Digital Core REIT: Undervalued Data Center Play with 6.8% Yield and Strong Growth Potential









Comprehensive Analysis of Digital Core REIT (DCREIT): Performance and Future Prospects

Comprehensive Analysis of Digital Core REIT (DCREIT): Performance and Future Prospects

Date: Wednesday, 8 January 2025

Broker: UOB Kay Hian

Digital Core REIT (DCREIT): A Pure-Play Data Center REIT

Digital Core REIT (DCREIT) is a specialized real estate investment trust (REIT) focused exclusively on data centers. Its portfolio includes 10 freehold data centers strategically located in premier markets across the United States, Canada, Germany, and Japan. With an appraised valuation of US\$1.5 billion, DCREIT’s properties are situated in high-demand areas such as Northern Virginia, Silicon Valley, Los Angeles, Toronto, Frankfurt, and Osaka. The REIT is backed by Digital Realty, the largest data center owner and operator globally.

Target Price and Recommendation

The report maintains a “BUY” recommendation for DCREIT, with an increased target price of US\$0.99, up from the previous target of US\$0.95. This reflects an impressive upside of 81.7% from the current share price of US\$0.545. The recommendation is based on DCREIT’s strong fundamentals, attractive distribution yield, and promising growth prospects.

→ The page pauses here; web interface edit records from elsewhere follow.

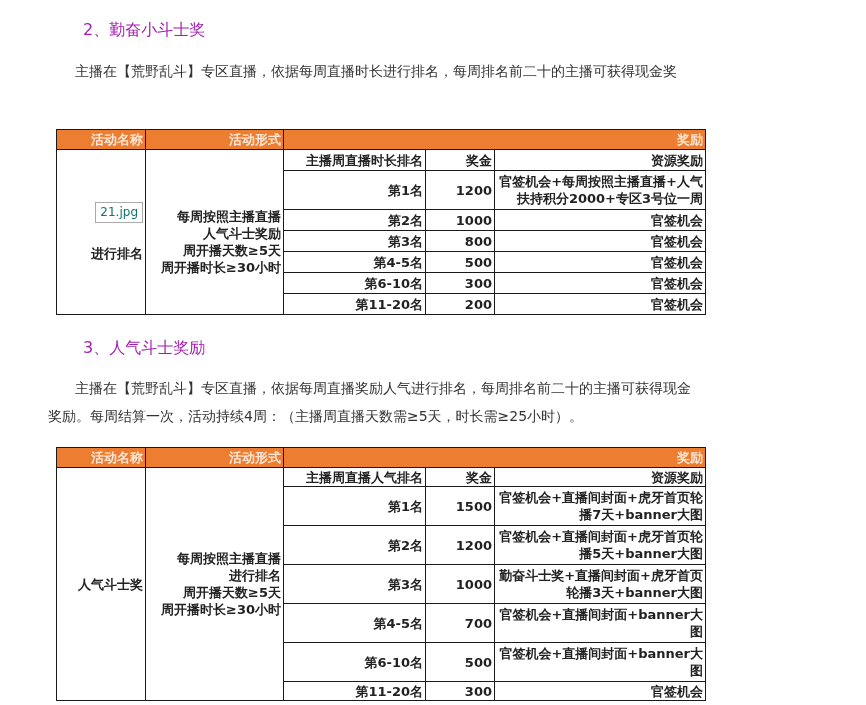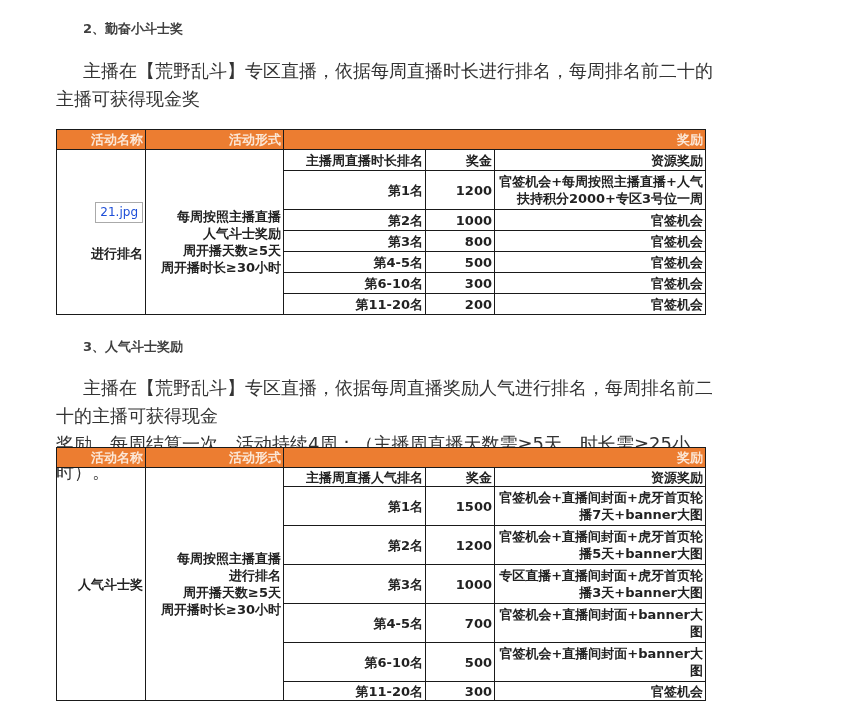--- a/index.html
+++ b/index.html
@@ -5,7 +5,7 @@
   html, body { margin:0; padding:0; background:#ffffff; }
   body { width:866px; height:705px; position:relative; overflow:hidden;
          font-family:"DejaVu Sans", sans-serif; color:#333; }
-  .heading { position:absolute; left:83px; font-size:13px; font-weight:bold; color:#404040; }
+  .heading { position:absolute; left:83px; font-size:16px; font-weight:normal; color:#a21caf; }
   .para { position:absolute; left:56px; width:660px; font-size:18px; line-height:28px; color:#333; }
   .para .indent { display:inline-block; width:27px; }
   table.reward { position:absolute; left:56px; width:649px; border-collapse:collapse;

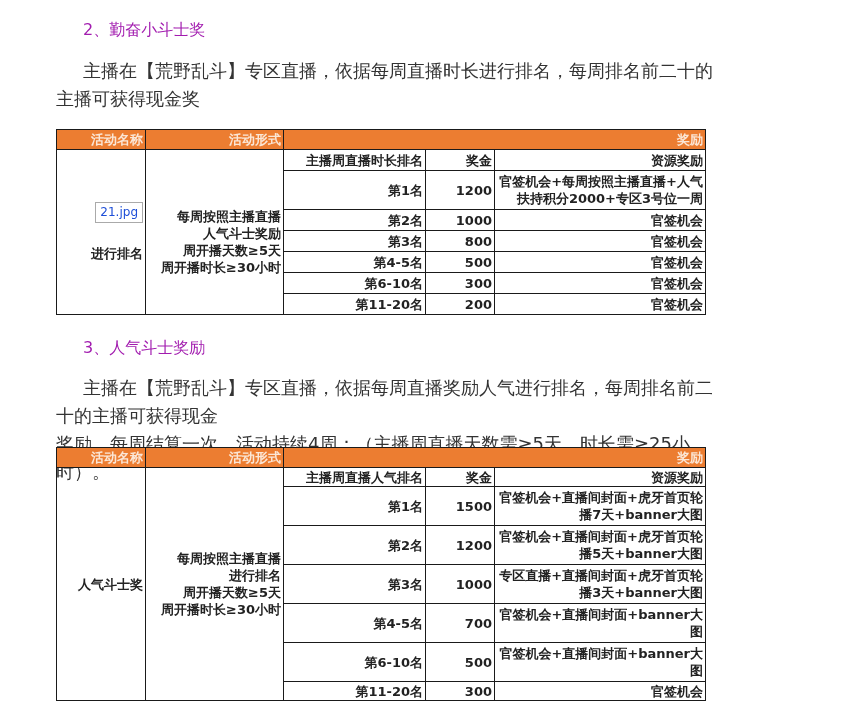--- a/index.html
+++ b/index.html
@@ -6,7 +6,7 @@
   body { width:866px; height:705px; position:relative; overflow:hidden;
          font-family:"DejaVu Sans", sans-serif; color:#333; }
   .heading { position:absolute; left:83px; font-size:16px; font-weight:normal; color:#a21caf; }
-  .para { position:absolute; left:56px; width:660px; font-size:18px; line-height:28px; color:#333; }
+  .para { position:absolute; left:48px; width:660px; font-size:14px; line-height:28px; color:#333; }
   .para .indent { display:inline-block; width:27px; }
   table.reward { position:absolute; left:56px; width:649px; border-collapse:collapse;
                  table-layout:fixed; font-size:13px; font-weight:bold; color:#222; }

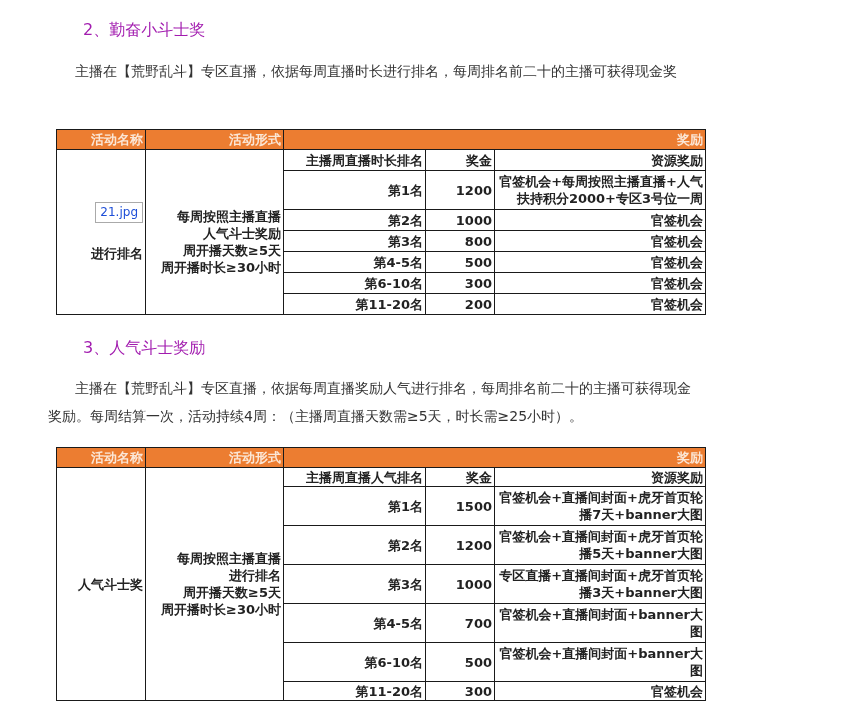--- a/index.html
+++ b/index.html
@@ -14,7 +14,7 @@
                  line-height:17px; }
   table.reward th { background:#ec7d31; color:#fbe6d5; font-weight:bold; height:19px; border-color:#1a1a1a; }
   .img-ph { display:inline-block; border:1px solid #aaa; padding:1px 4px; font-size:12px;
-            font-weight:normal; color:#1d4ed8; margin-bottom:22px; }
+            font-weight:normal; color:#0f766e; margin-bottom:22px; }
   .namecell { vertical-align:middle; }
 </style>
 </head>

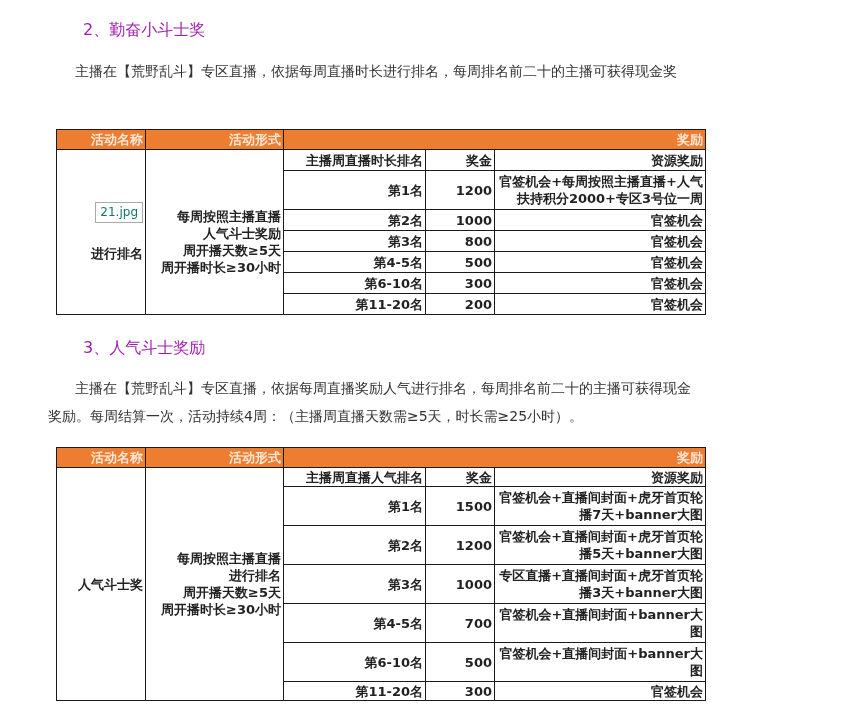--- a/index.html
+++ b/index.html
@@ -136,7 +136,7 @@
   <tr style="height:39px;">
     <td>第3名</td>
     <td>1000</td>
-    <td>专区直播+直播间封面+虎牙首页轮播3天+banner大图</td>
+    <td>勤奋斗士奖+直播间封面+虎牙首页轮播3天+banner大图</td>
   </tr>
   <tr style="height:39px;">
     <td>第4-5名</td>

Key Developments Driving Performance

Frankfurt Data Center Acquisition

In December 2024, DCREIT acquired an additional 15.1% stake in its Frankfurt data center, increasing its ownership from 49.9% to 65.0%. The acquisition was valued at €71.0 million (US\$75.1 million) and is expected to be accretive to distribution per unit (DPU) by 3.1%. This move diversifies DCREIT’s geographical exposure, increasing its annualized rent contribution from Germany and Japan to 39%, while reducing reliance on North America from 66% to 61%. The Frankfurt data center has near-full occupancy at 98.5%, with positive rental reversions and a remaining vacant space of only 1.5%.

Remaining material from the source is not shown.